- [WORK TO COMPLETE]:
Copy every line below where the string "enough" is found.

- [ENTRIES PROVIDED]:
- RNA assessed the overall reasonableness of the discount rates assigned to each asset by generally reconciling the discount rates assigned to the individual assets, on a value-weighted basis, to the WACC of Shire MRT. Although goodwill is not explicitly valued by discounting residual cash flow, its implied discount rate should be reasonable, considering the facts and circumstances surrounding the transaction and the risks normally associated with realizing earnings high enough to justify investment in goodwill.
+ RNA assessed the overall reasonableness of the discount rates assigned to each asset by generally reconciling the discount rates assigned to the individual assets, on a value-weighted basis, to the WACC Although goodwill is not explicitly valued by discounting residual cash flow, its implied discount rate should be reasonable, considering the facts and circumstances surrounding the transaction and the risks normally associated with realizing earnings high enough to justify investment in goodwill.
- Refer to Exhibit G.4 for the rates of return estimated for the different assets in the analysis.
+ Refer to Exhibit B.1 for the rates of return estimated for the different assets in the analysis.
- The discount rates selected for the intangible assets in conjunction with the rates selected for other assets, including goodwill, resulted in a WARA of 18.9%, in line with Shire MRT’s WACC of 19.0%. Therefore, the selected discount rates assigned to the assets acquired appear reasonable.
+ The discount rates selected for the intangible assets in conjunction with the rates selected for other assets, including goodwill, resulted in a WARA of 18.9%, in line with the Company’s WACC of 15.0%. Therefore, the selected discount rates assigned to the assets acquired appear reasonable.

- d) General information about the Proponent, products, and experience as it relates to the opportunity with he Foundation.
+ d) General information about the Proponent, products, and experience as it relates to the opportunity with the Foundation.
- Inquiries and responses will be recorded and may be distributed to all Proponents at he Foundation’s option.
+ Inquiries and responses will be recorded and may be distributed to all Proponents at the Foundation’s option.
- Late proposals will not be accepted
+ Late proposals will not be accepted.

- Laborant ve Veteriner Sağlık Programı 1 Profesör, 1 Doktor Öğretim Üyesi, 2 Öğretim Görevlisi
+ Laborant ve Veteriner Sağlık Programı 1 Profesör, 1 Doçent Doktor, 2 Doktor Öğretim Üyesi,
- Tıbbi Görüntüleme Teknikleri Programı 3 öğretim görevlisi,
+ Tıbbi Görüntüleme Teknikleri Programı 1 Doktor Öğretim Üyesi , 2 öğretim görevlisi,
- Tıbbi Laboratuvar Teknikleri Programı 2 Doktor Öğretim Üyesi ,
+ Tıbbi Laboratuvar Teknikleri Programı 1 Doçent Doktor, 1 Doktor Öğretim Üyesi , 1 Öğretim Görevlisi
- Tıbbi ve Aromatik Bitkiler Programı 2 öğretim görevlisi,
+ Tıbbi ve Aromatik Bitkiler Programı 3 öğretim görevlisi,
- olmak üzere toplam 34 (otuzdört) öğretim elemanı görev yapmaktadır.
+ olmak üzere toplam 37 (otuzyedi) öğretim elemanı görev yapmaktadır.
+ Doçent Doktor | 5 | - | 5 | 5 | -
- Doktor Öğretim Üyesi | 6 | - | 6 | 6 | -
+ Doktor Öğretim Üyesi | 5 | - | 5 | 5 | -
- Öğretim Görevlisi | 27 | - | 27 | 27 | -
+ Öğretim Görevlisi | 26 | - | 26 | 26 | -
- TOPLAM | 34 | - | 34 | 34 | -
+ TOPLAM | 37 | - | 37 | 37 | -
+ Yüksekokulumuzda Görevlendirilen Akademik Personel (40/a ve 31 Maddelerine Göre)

- [EXERCISE ANSWER]:
- RNA assessed the overall reasonableness of the discount rates assigned to each asset by generally reconciling the discount rates assigned to the individual assets, on a value-weighted basis, to the WACC of Shire MRT. Although goodwill is not explicitly valued by discounting residual cash flow, its implied discount rate should be reasonable, considering the facts and circumstances surrounding the transaction and the risks normally associated with realizing earnings high enough to justify investment in goodwill.
+ RNA assessed the overall reasonableness of the discount rates assigned to each asset by generally reconciling the discount rates assigned to the individual assets, on a value-weighted basis, to the WACC Although goodwill is not explicitly valued by discounting residual cash flow, its implied discount rate should be reasonable, considering the facts and circumstances surrounding the transaction and the risks normally associated with realizing earnings high enough to justify investment in goodwill.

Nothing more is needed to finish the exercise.